(Extracted records)

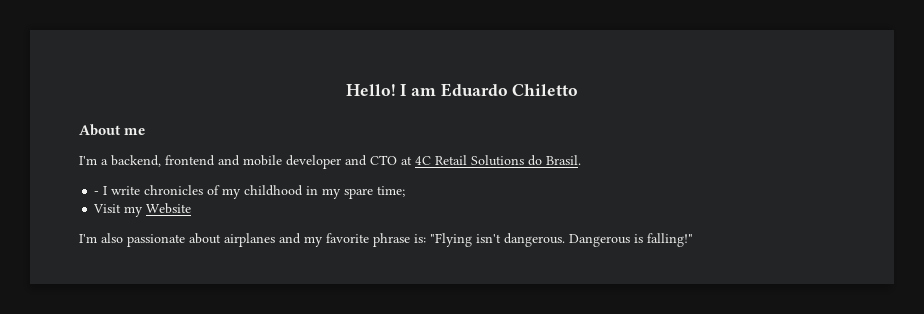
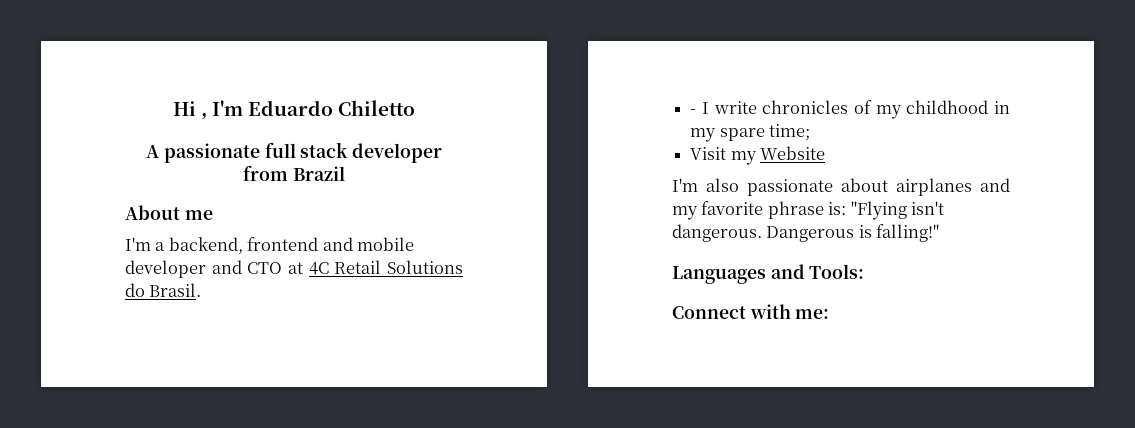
[345,84,437,96] Hello! I am -> [172,100,243,120] Hi , I'm
(579, 90) none -> [146,142,442,163] [243,165,345,181] // A passionate full stack developer from Brazil
(693, 240) none -> [672,264,865,284] [672,304,830,319] // Languages and Tools: // Connect with me:

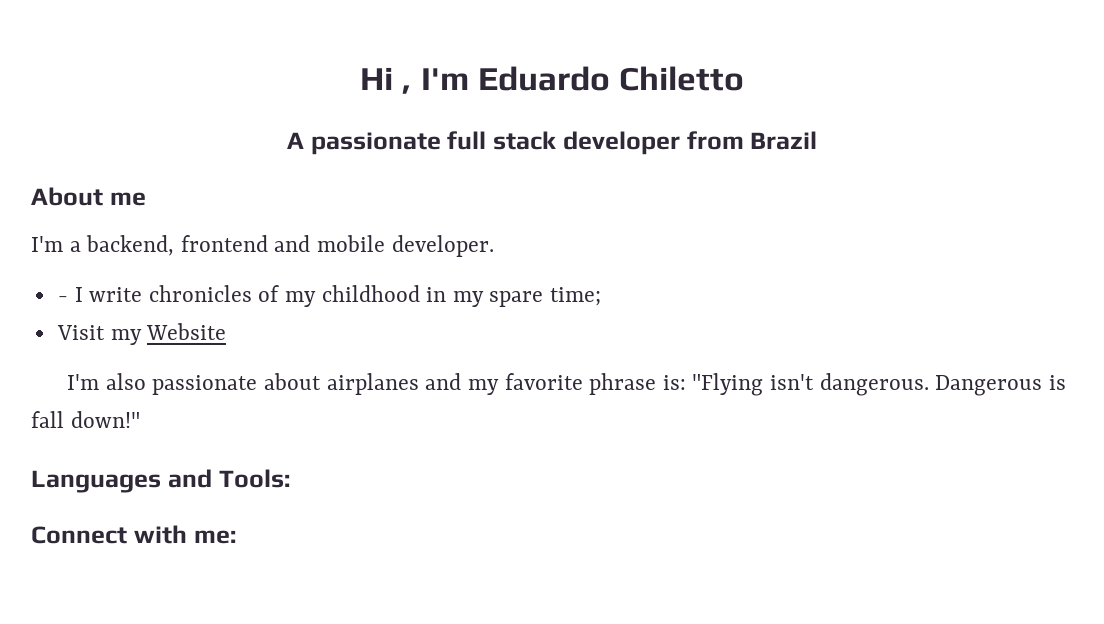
[125,260,463,278] [125,283,202,297] developer and CTO at 4C Retail Solutions do Brasil. -> [391,235,494,257] developer.
[876,224,940,242] falling!" -> [31,411,140,428] fall down!"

WORK ORDER
Search the entries for the string "none" and copy each line where it occurs.

SOLUTION TO THE PROBLEM
(579, 90) none -> [146,142,442,163] [243,165,345,181] // A passionate full stack developer from Brazil
(693, 240) none -> [672,264,865,284] [672,304,830,319] // Languages and Tools: // Connect with me:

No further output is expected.